(Records from a data collection)

"""

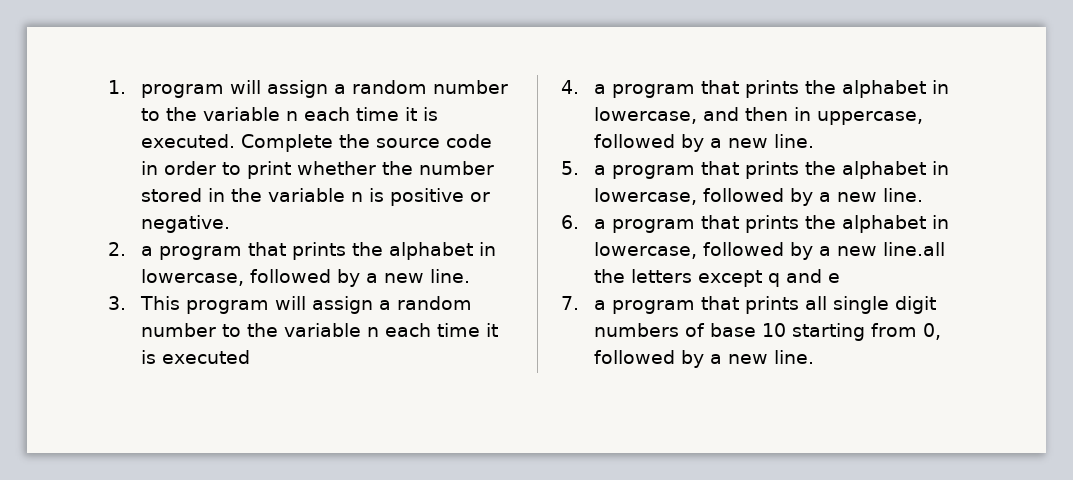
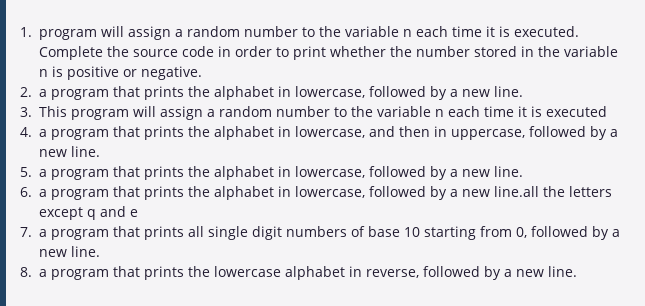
+ 8. a program that prints the lowercase alphabet in reverse, followed by a new line.

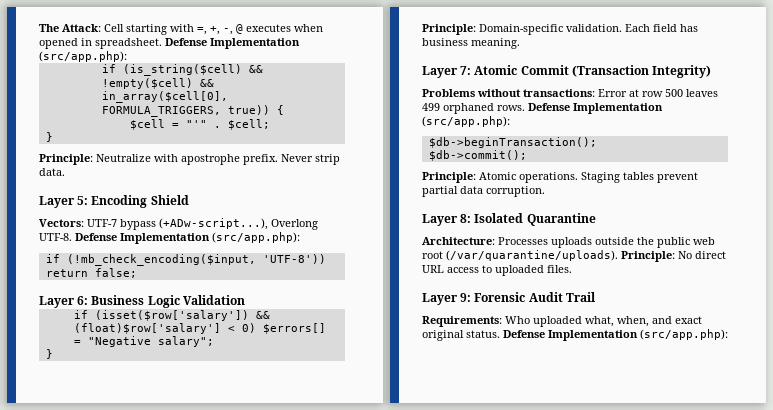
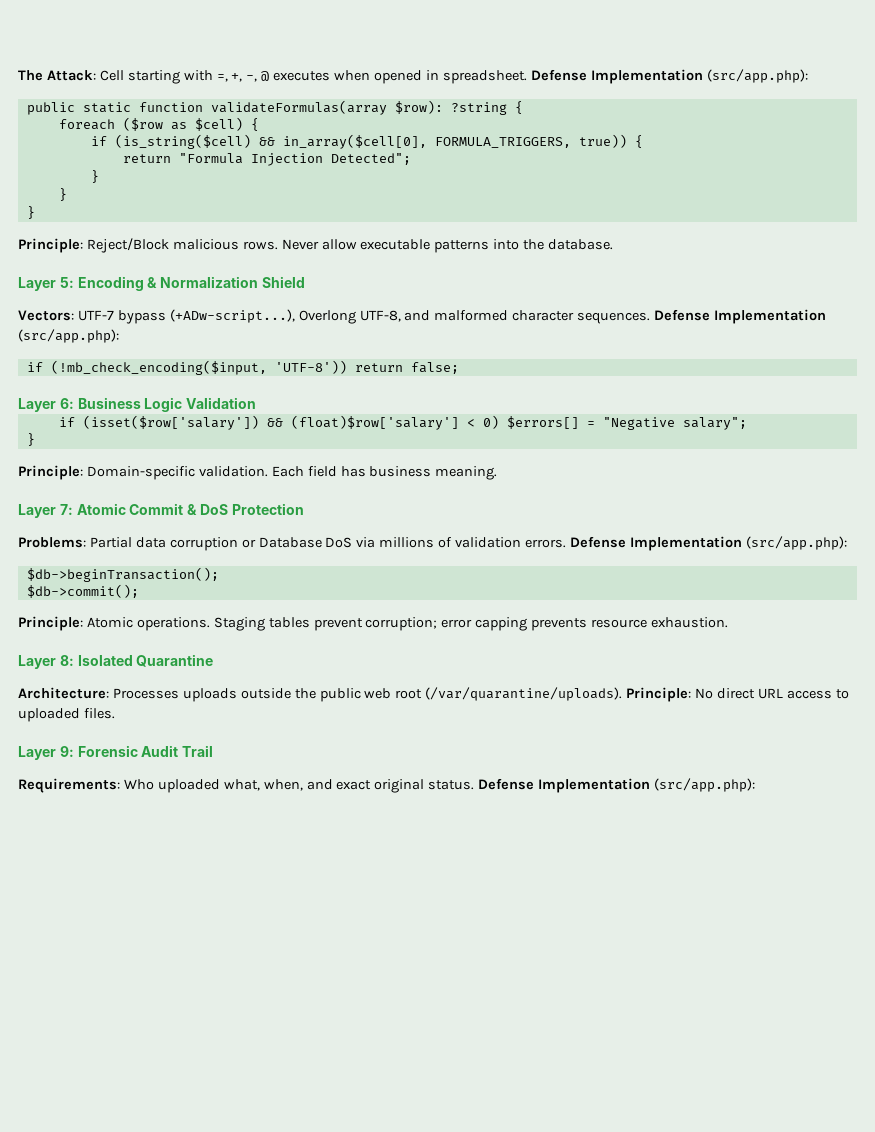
+ public static function validateFormulas(array $row): ?string {
+ foreach ($row as $cell) {
- if (is_string($cell) && !empty($cell) && in_array($cell[0], FORMULA_TRIGGERS, true)) {
+ if (is_string($cell) && in_array($cell[0], FORMULA_TRIGGERS, true)) {
- $cell = "'" . $cell;
+ return "Formula Injection Detected";
  }
- Principle: Neutralize with apostrophe prefix. Never strip data.
+ }
+ }
+ Principle: Reject/Block malicious rows. Never allow executable patterns into the database.
- Layer 5: Encoding Shield
+ Layer 5: Encoding & Normalization Shield
- Vectors: UTF-7 bypass (+ADw-script...), Overlong UTF-8.
+ Vectors: UTF-7 bypass (+ADw-script...), Overlong UTF-8, and malformed character sequences.
- Layer 7: Atomic Commit (Transaction Integrity)
- Problems without transactions: Error at row 500 leaves 499 orphaned rows.
+ Layer 7: Atomic Commit & DoS Protection
+ Problems: Partial data corruption or Database DoS via millions of validation errors.
- Staging tables prevent partial data corruption.
+ Staging tables prevent corruption; error capping prevents resource exhaustion.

"""

(Problem to solve):
Search the entries for the string "cell". Copy every line that has it.

(Answer area):
+ foreach ($row as $cell) {
- if (is_string($cell) && !empty($cell) && in_array($cell[0], FORMULA_TRIGGERS, true)) {
+ if (is_string($cell) && in_array($cell[0], FORMULA_TRIGGERS, true)) {
- $cell = "'" . $cell;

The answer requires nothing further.